Фуражиры. Тут он все вспомнил.
Поместье Мокрое располагалось недалеко от деревни Воглы. Бенкендорф хорошо помнил эти места еще по отступлению. Низина. Бор. Стоячая вода. Кое-где добрый сосняк на белых песках, клиньями врезавшихся в пажити. Сейчас каждая иголка грозила оборваться холодной каплей подтаявшего льда. А тогда жар, точно из печки. Все горит. Бывало страшно смотреть на артиллеристов, которые вкатывали пушки на лесные дороги, когда справа и слева деревья занимались живыми факелами. Упряжные лошади шарахались. А люди шли. И как шли – поспешали.
Теперь сугробы, оплывшие с оттепелью. Ломкая корочка наста. Как-то будем переправляться? Встал лед, нет? Но хуже всего – бескормица. Падеж. Люди терпят, кони мрут. В Смоленской губернии, разоренной дважды, негде взять даже вороньих яиц. Только безалаберный Бенкендорф мог предположить, что фуражиры дадут сено! Солома, и та съедена. Мужиками, не буренками.
– Покажите мне хоть в одной деревне кошку, –
Летучий отряд [2] шел по пустому селу. Створки открытых ворот покачивал ветер, петли скрипели. Из темноты хлевов и сараев не глядела ни одна пара глаз. Генерал спрыгнул с коня, долго плутал по задворкам. Черные печи тыкали в небо указательными пальцами труб: мол, там ищи и животину, и хозяев. Наконец в зеве одной из них Бенкендорф услышал поскребывание и замер.
Он боялся печей после того, как в чреве одной из них нашли целое семейство, – грелись на остатках золы, да так и умерли от голода.
2
Бенкендорф командовал авангардом Летучего корпуса генерал-адъютанта барона Ф.Ф. Винценгероде – первым войсковым партизанским отрядом.
– Разнежились, вишь ты, в тепле, – рассуждал унтер Потапыч, вынимая несчастных по одному. – Заснули, да и отошли. Детки. Что возьмешь? Кабы мать. Да ее, видать, Бог раньше прибрал.
Мал мала меньше. Восемь тел лежали на снегу. Уланы снесли их к остаткам церкви и забросали горелыми досками. Кто придет, может, похоронит. Все же святое место. Дольше задерживаться они не могли.
Теперь в печи скреблись и попискивали. Александр Христофорович не без опаски положил руку на стоявшую рядом заслонку. По уставу перчатки должны быть белыми. Ха! Палкой пошерудил в золе. На снег к его ногам попадали голые комочки. Раз, два… шесть. Чья-то Мурка окотилась и сдохла, не успев даже вылизать помет.
Бенкендорф сапогом разгреб копошащийся выводок. Эти уже не жильцы. А этот, лысый, почему без глаза? Кот Потемкин-Таврический. Берем.

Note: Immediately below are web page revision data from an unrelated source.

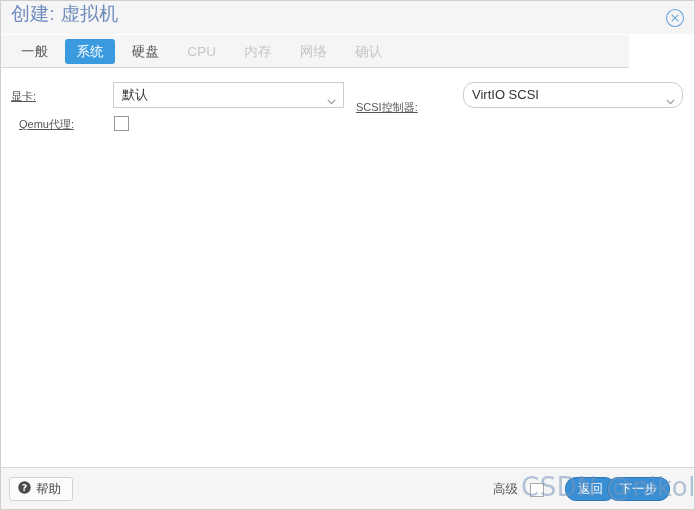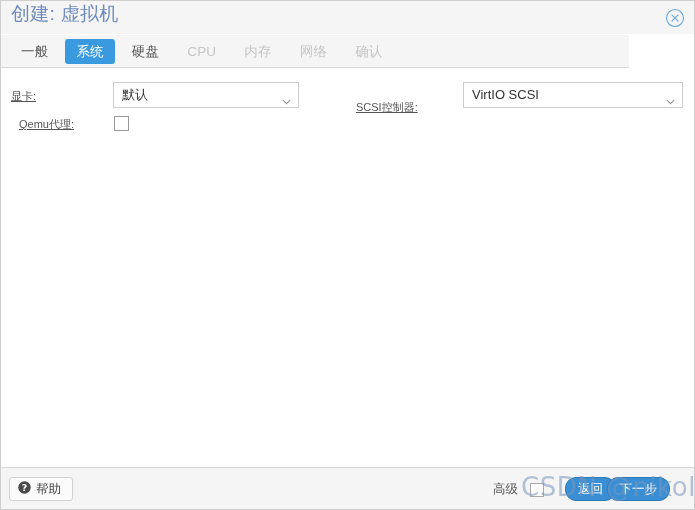"默认" div.select { width: 186px -> 231px }
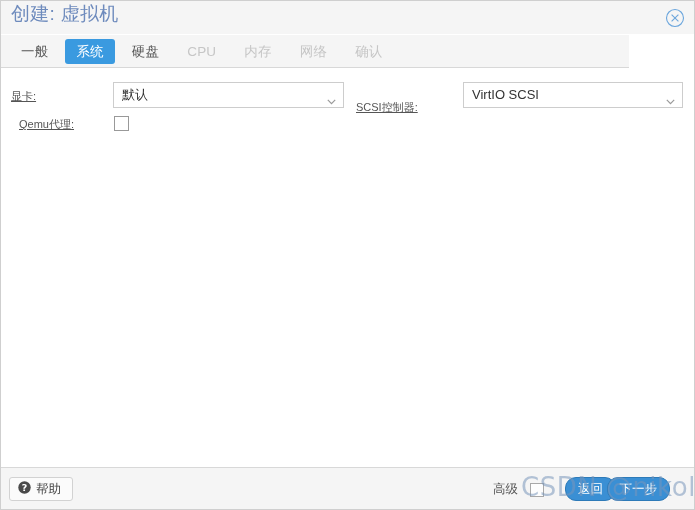"VirtIO SCSI" div.select { border-radius: none -> 11px }
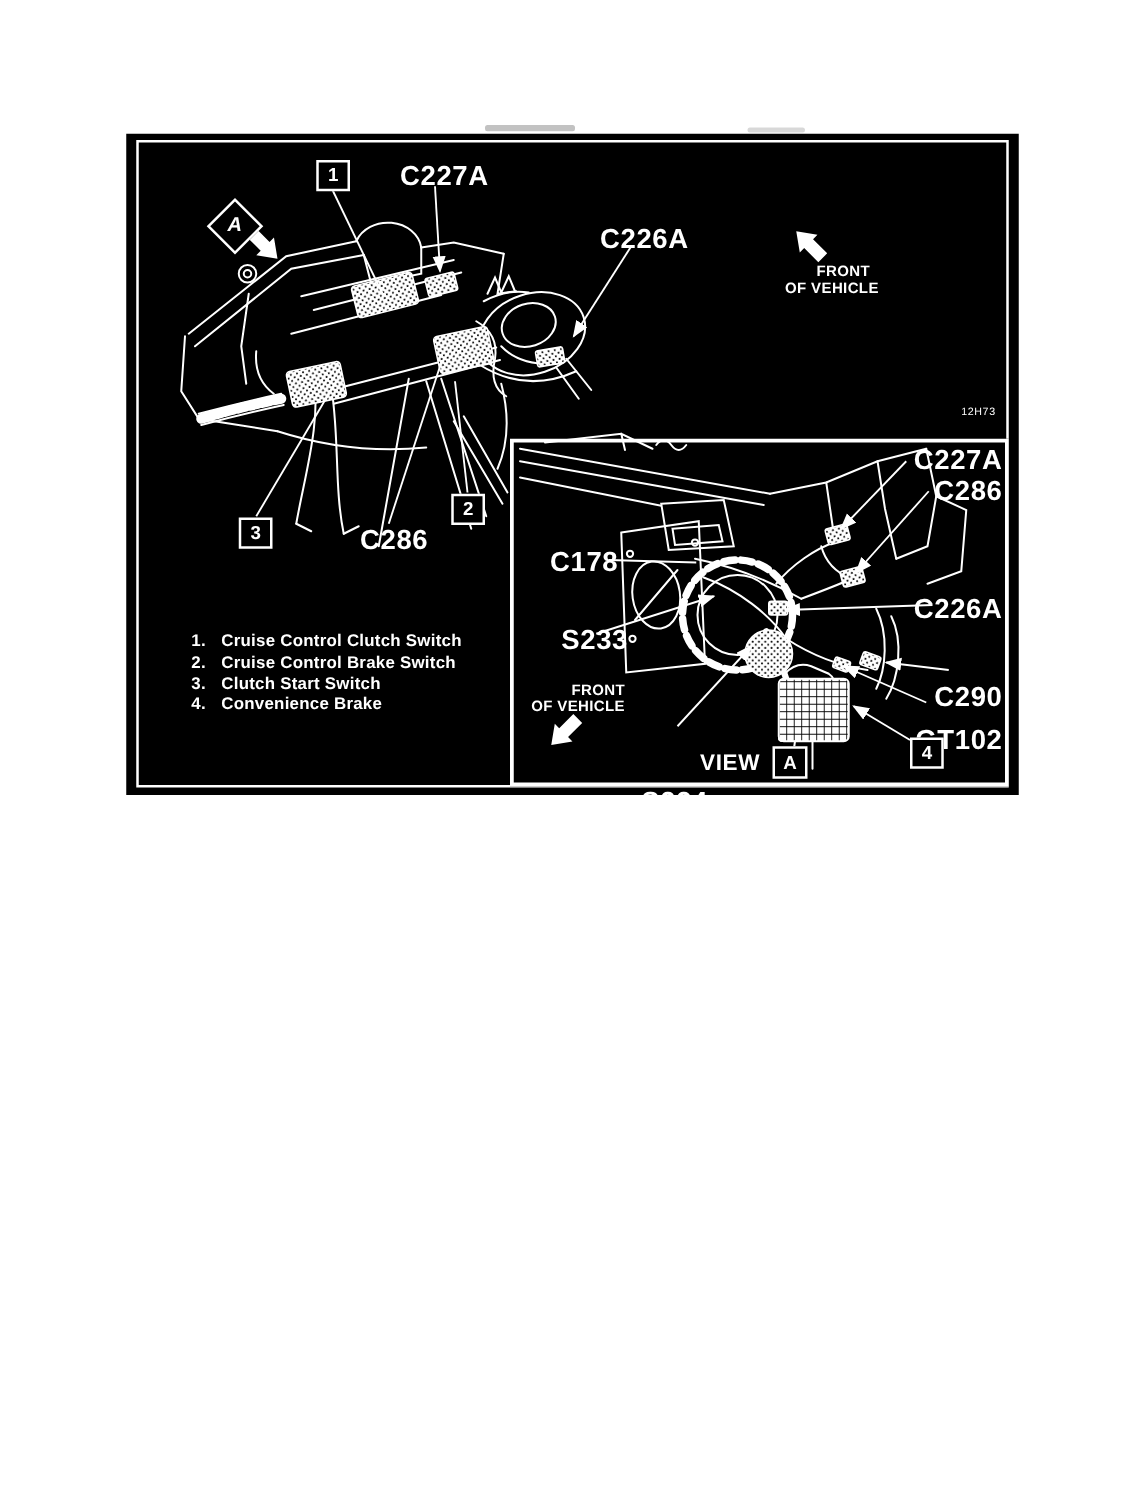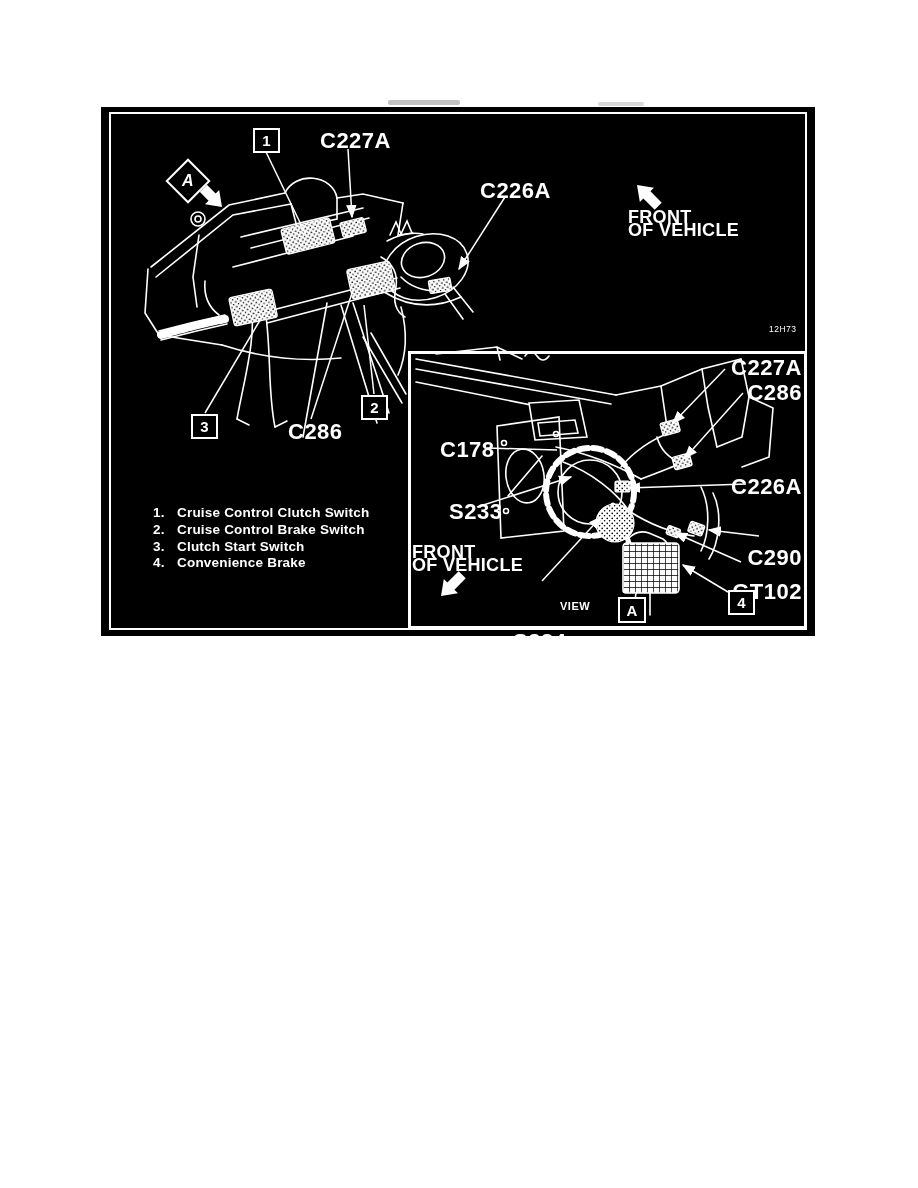"FRONT" .front-label { font-size: 18px -> 12px; text-align: left -> right }
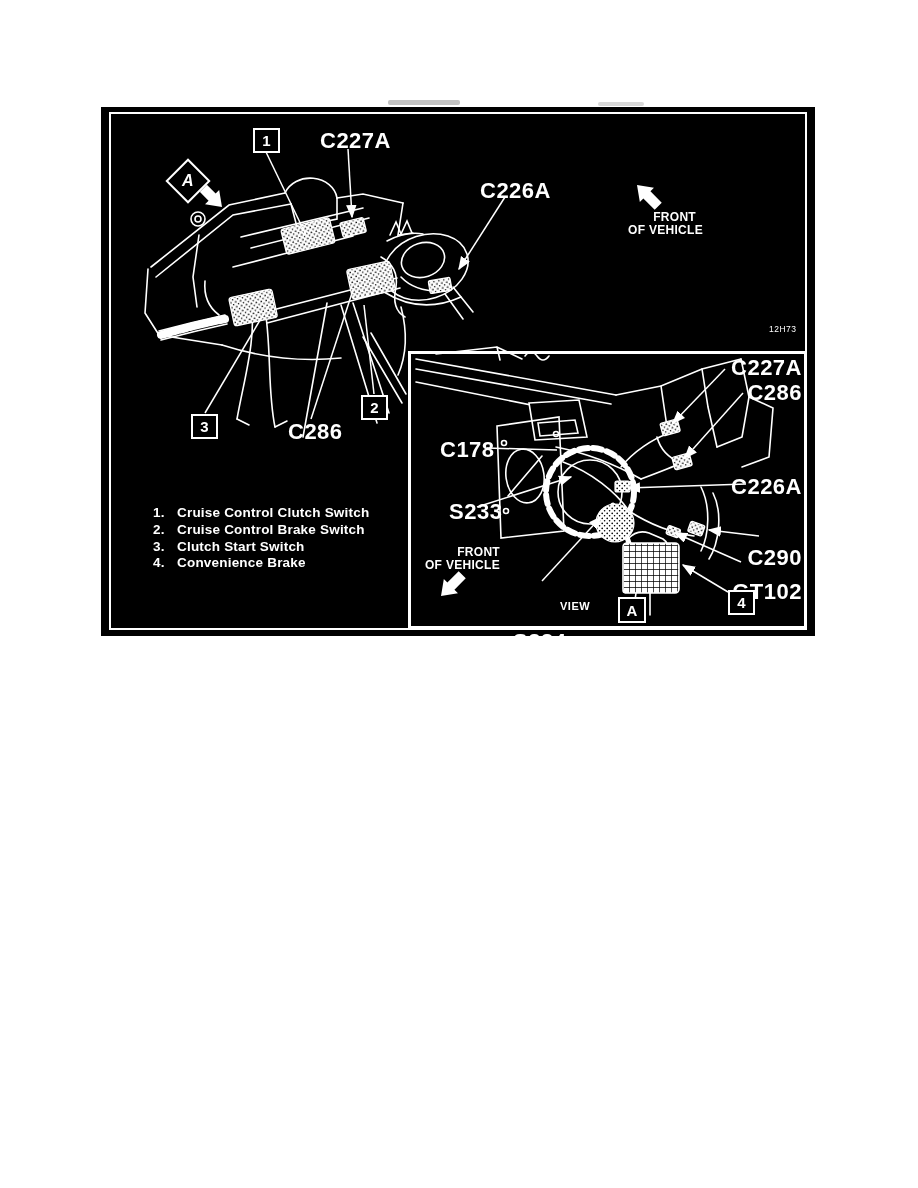"VIEW" .view-word { font-size: 11px -> 18px }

– Вот, ваше высокопревосходительство, имею честь представить кошку. Продолжаю настаивать, что усиленный поиск в окрестностях может дать фураж.
Винценгероде чуть с лошади не упал, даром что личный враг Бонапарта, нарочно внесенный императором французов в длинный список тех, кто воевал против него с начала времен.
– Генерал! Ваша настырность… ваша глупость… Клянусь, если бы не личные просьбы ее величества, я бы давно попросил вас покинуть отряд!
Держи карман! Так императрица-мать тебе и позволит! Святая женщина! Всегда умела находить для воспитанника такие места, где возможность отличиться, а с ней и повышение по службе становились неизбежны для того, кому не снесло голову. Кавказ, Молдавия, Пруссия, Польша…
– Берите людей, – Винценгероде с раздражением кивнул, – делайте, что хотите. Но чтобы сено было!
Солома!
Бенкендорф отделил полсотни казаков. Пересыпал их полутора десятками улан – послушные, регулярные войска, с ними спокойнее – и поскакал в сторону от основной партии, наперерез через поле, к лесу.